*Extracted entries*:

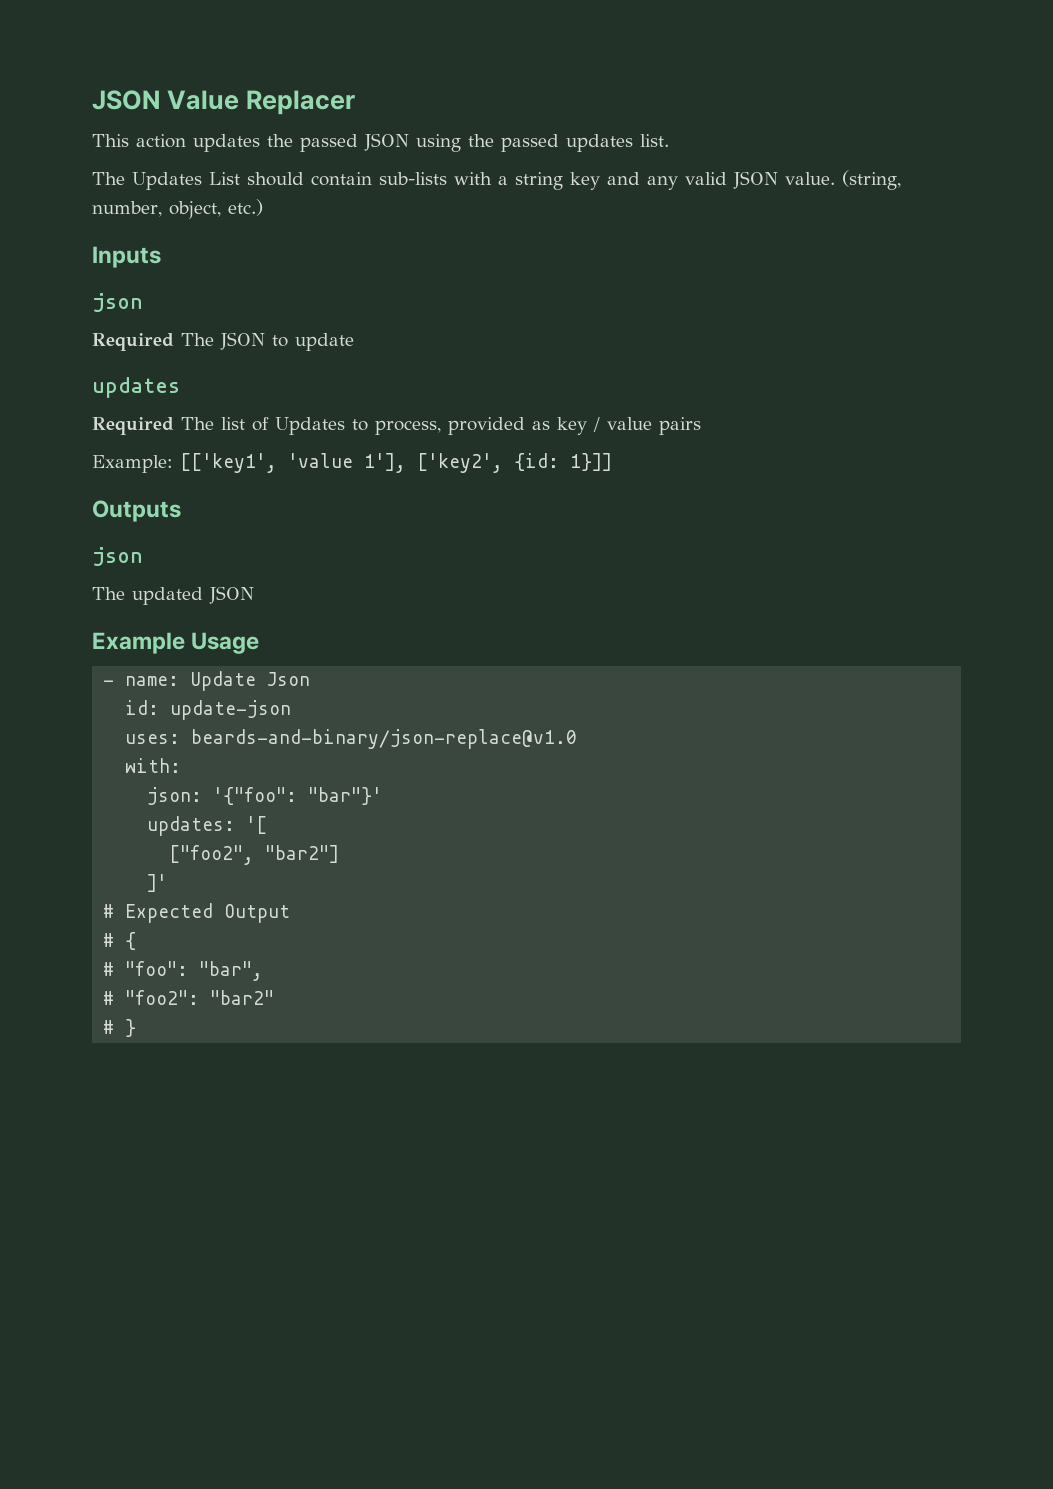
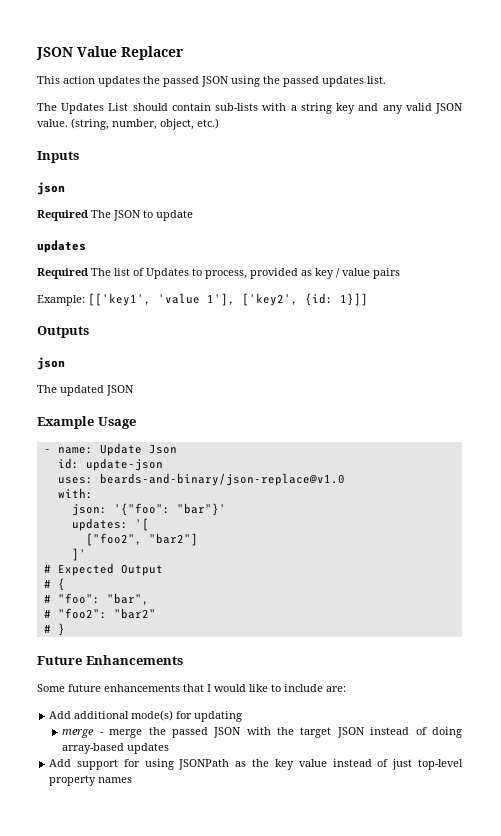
+ Future Enhancements
+ Some future enhancements that I would like to include are:
+ Add additional mode(s) for updating
+ merge - merge the passed JSON with the target JSON instead of doing array-based updates
+ Add support for using JSONPath as the key value instead of just top-level property names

*Work order*: Reproduce the full listing verbatim so that only the pictures are missing.

*Response area*:
+ Future Enhancements
+ Some future enhancements that I would like to include are:
+ Add additional mode(s) for updating
+ merge - merge the passed JSON with the target JSON instead of doing array-based updates
+ Add support for using JSONPath as the key value instead of just top-level property names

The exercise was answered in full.